On comprend alors qu'infinitis attributis ne signifie peut-être pas "une infinité d'attributs" (article indéfini) mais "l'infinité des attributs" (article défini). Par exemple, dans l'intervalle ]0,1[ de l'ensemble R des nombres réels, il existe une infinité de réels mais il ne s'agit que d'une infinité car il existe aussi une infinité de nombres réels qui ne sont pas dans cet intervalle.
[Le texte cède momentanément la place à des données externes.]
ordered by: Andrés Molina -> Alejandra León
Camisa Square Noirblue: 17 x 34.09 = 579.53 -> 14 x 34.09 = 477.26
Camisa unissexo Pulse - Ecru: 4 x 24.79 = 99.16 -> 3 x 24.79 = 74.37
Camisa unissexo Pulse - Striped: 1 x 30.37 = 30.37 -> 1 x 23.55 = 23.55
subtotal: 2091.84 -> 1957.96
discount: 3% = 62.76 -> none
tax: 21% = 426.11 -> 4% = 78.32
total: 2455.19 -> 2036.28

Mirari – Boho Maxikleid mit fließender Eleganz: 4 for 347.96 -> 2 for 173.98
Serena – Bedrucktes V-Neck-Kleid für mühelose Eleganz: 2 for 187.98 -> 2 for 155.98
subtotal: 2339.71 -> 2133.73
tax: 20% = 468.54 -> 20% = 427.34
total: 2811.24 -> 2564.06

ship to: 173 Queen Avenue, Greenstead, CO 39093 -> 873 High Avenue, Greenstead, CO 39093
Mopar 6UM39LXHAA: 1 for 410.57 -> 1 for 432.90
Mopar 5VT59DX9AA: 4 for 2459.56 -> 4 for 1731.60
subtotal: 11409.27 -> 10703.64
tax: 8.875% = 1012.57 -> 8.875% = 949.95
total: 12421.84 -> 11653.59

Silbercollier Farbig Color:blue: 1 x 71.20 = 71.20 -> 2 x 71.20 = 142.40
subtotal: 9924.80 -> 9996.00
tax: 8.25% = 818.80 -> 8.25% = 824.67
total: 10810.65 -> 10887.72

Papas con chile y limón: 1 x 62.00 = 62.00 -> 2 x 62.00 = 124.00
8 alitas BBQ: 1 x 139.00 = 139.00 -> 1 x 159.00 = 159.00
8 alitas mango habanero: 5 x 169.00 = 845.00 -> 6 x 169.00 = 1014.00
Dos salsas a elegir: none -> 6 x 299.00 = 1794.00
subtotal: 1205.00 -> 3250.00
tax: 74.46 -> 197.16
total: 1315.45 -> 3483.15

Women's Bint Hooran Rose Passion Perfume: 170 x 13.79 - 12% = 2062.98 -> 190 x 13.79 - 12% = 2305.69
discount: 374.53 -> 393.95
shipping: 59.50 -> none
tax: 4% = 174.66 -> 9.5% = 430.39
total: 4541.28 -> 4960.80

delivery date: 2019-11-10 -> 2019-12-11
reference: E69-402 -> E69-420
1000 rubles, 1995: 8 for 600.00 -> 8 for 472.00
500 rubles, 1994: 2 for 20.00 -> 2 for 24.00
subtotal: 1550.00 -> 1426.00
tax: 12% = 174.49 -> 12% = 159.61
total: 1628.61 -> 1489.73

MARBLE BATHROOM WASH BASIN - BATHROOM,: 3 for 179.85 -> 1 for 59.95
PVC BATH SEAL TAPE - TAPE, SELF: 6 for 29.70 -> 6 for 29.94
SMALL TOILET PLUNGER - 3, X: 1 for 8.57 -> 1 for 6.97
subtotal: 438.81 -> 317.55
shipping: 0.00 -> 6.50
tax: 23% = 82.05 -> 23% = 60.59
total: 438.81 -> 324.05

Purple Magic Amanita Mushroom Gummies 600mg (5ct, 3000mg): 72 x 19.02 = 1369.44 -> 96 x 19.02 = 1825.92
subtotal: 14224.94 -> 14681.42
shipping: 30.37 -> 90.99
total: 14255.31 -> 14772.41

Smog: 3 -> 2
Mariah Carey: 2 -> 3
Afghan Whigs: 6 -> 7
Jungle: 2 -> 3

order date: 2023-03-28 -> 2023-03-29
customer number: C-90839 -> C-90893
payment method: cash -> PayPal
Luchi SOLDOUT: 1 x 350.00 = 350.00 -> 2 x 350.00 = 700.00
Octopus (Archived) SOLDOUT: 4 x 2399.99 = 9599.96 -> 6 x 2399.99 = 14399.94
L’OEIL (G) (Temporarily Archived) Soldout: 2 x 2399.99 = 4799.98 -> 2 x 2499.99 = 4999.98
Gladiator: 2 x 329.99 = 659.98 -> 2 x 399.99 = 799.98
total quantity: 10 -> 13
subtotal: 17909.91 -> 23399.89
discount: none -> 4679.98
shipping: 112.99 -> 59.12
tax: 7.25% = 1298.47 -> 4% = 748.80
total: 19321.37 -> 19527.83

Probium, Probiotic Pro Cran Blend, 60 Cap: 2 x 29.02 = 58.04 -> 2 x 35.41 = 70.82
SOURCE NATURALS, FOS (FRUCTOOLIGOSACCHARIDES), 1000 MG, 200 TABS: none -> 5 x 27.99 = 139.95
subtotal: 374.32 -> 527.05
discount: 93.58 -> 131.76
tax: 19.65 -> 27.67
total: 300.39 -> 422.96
En revanche dans R tout entier il y a non pas seulement "une infinité de réels" mais "l'infinité des nombres réels" sans aucune exception.

La substance unique ne consiste donc pas en "une infinité d'attributs" mais bien en "l'infinité des attributs" (sans aucune exception), ce que Spinoza voulait déjà nous signifier dans la démonstration 14/I où il précise qu'aucun attribut ne peut être nié de la substance unique dans la mesure où chacun d’entre eux exprime in suo genere une certaine existence ou manière d’être, une certaine réalité, une certaine perfection"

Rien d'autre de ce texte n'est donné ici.